Her eyes opened slowly, sleepily, without alarm. The little line on her forehead deepened in puzzlement. Her eyes moved past me and looked through me. Her rounded shoulder twitched in a small shrug. She started to close her eyes again.

“Lisana!” I said more urgently.

She caught her breath, sat up, and looked around. “Soldier’s Boy?” she asked in confusion.

“Yes. I’ve come back to you. I’ve done my best to stop the road building. I failed. But I’m finished. Finished with all of it. So here I am, come to be with you.”

She scanned the forest all around her twice before her eyes settled on me. Then she reached out a plump hand to me. Her fingers passed through me, a sensation rather like sparkling wine spilling on my flesh. Tears welled in her eyes. “Oh, no. No! What has happened? This cannot be. This cannot be!”

“It’s all right,” I reassured her. “I used up all the magic in me to try to stop the road. My body is dying, but I’m here with you. So that’s not so bad, is it? I’m content.”

“Soldier’s Boy, no! No, it’s not bad, it’s terrible. You are a Great One! The magic made you a Great One. And now you are dying, treeless and untended. You are already fading from my eyes. And soon you will be gone, gone forever.”

“I know. But once that body is gone, I will be here with you. And I do not think that is a bad thing.”

“No. No, you fool! You are vanishing. You have no tree. And you have fallen—” She closed her eyes for a moment, and when she did, tears spilled from them. She opened them wide and her gaze was full of anguish. “You have fallen far from any sapling. You are untended and unprepared and still divided against yourself. Oh, Soldier’s Boy, how did this happen? You will fade away. And when you do, I will never see you again. Never.”

The wind blew softly through me. I felt oddly diminished. “I didn’t know that,” I said lamely. Stupidly. “I’m sorry.” As I apologized to her, a flicker of panic raced through me and then faded away. There wasn’t enough life left in me to panic. I’d made a mistake and I was dying. Apparently not even a Speck afterlife was available to me. I’d simply stop being. Apparently, I hadn’t died correctly. Oops.

I knew I should be devastated. An emotion washed through me, too pale for me to recognize. “I’m sorry,” I said again, as much to myself as to her.

She stretched her arms wide and gathered into her bosom what was left of me. I felt her embrace only as a faint warmth. It was not even a skin-to-skin sensation, but was perhaps my memory of warmth. My awareness was trickling away. Soon there would not even be enough left to be concerned. I’d be nothing. No. Nothing would be me. That was a better way to express it. I vaguely remembered how I would have smiled.

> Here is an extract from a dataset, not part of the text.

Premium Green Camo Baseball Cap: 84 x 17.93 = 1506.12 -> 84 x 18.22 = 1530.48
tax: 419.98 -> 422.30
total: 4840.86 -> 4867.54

The water was sweet. Not just sweet as fresh water is sweet, but sweet as in flavored with honey or nectar. I choked on the gush of it into my mouth, coughed and felt the coolness spatter down my chest. Then I drew a breath through my nose, closed my lips around the mouth of the water skin, and sucked it in. I drank in long gulping drafts, pulling in as much liquid as my mouth would hold, swallowing it down and then sucking in more. I sucked the water skin flat. Nonetheless, I kept my mouth firmly clamped to it, sucking fruitlessly at it. Someone pinched my nose shut, and when I had to open my mouth to breathe, the water skin was snatched away. I moaned a protest.

Another one was offered to me. This one was even better; it was not just sweet water. The liquid was thicker. Meat and salt and garlic were blended in a thick broth with other flavors I did not know. I didn’t really care. I sucked it down.

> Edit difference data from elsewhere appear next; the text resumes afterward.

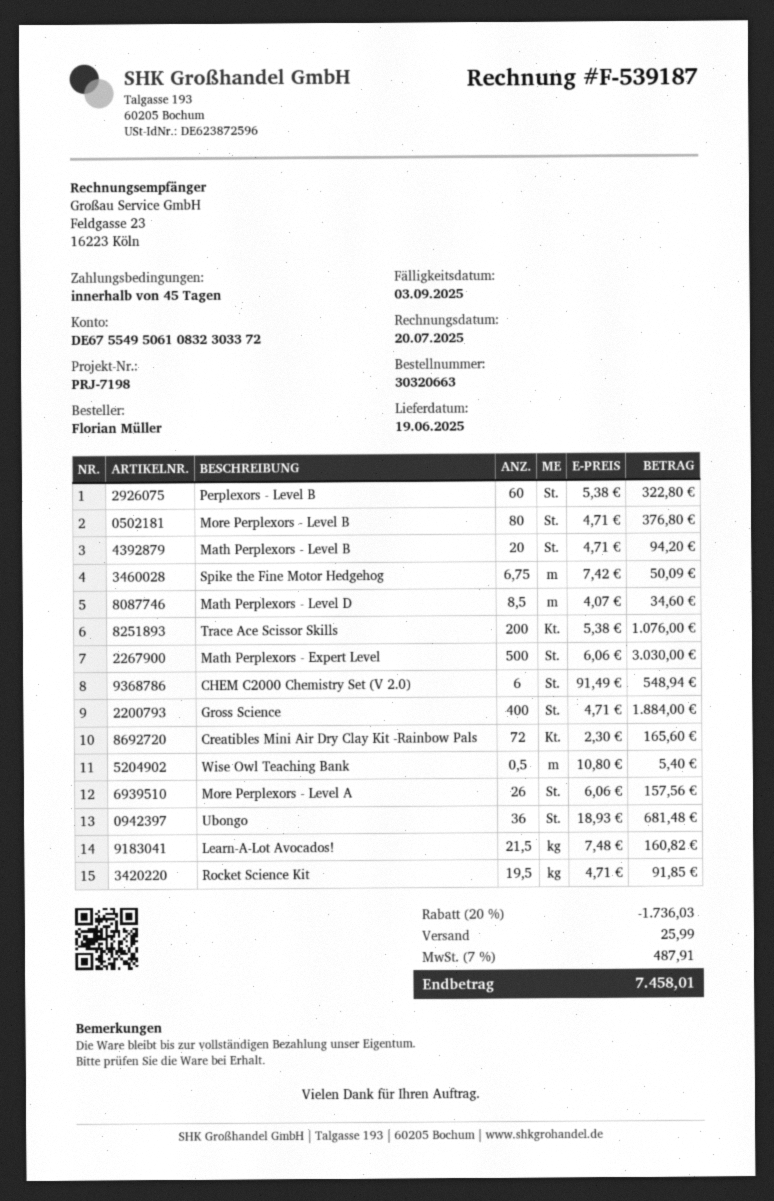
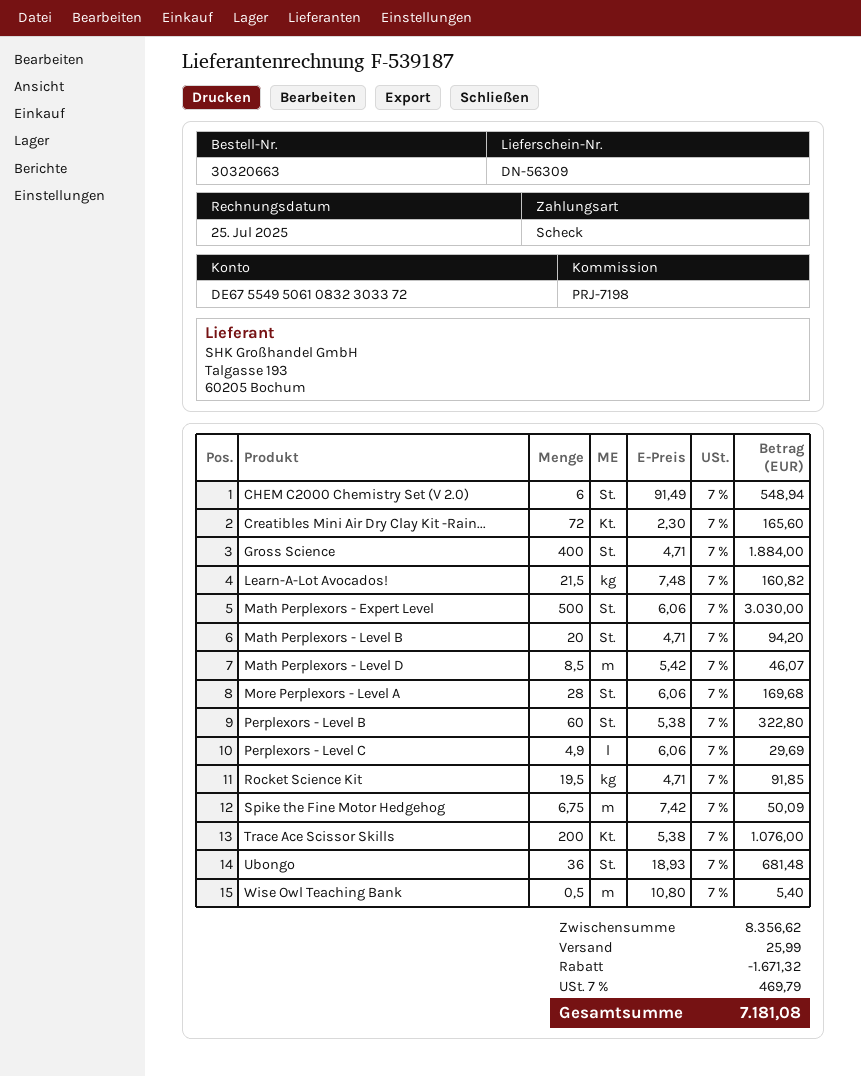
invoice date: 2025-07-20 -> 2025-07-25
More Perplexors - Level B: 80 x 4.71 = 376.80 -> none
Math Perplexors - Level D: 8.5 x 4.07 = 34.60 -> 8.5 x 5.42 = 46.07
More Perplexors - Level A: 26 x 6.06 = 157.56 -> 28 x 6.06 = 169.68
Perplexors - Level C: none -> 4.9 x 6.06 = 29.69
discount: 1736.03 -> 1671.32
tax: 7% = 487.91 -> 7% = 469.79
total: 7458.01 -> 7181.08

The disorganized sounds around me suddenly evolved into language. “Be careful. Don’t let him have that much that fast.” A man’s voice.

“Would you like to be his feeder, Jodoli?” That was a voice I recognized. Olikea sounded just as angry as she had been when last we parted. She was a powerful woman, as tall as I was and well muscled. Her anger was not a thing to dismiss. I suddenly felt exposed. I tried to draw my arms and legs up to protect myself, but felt them only twitch in response to me.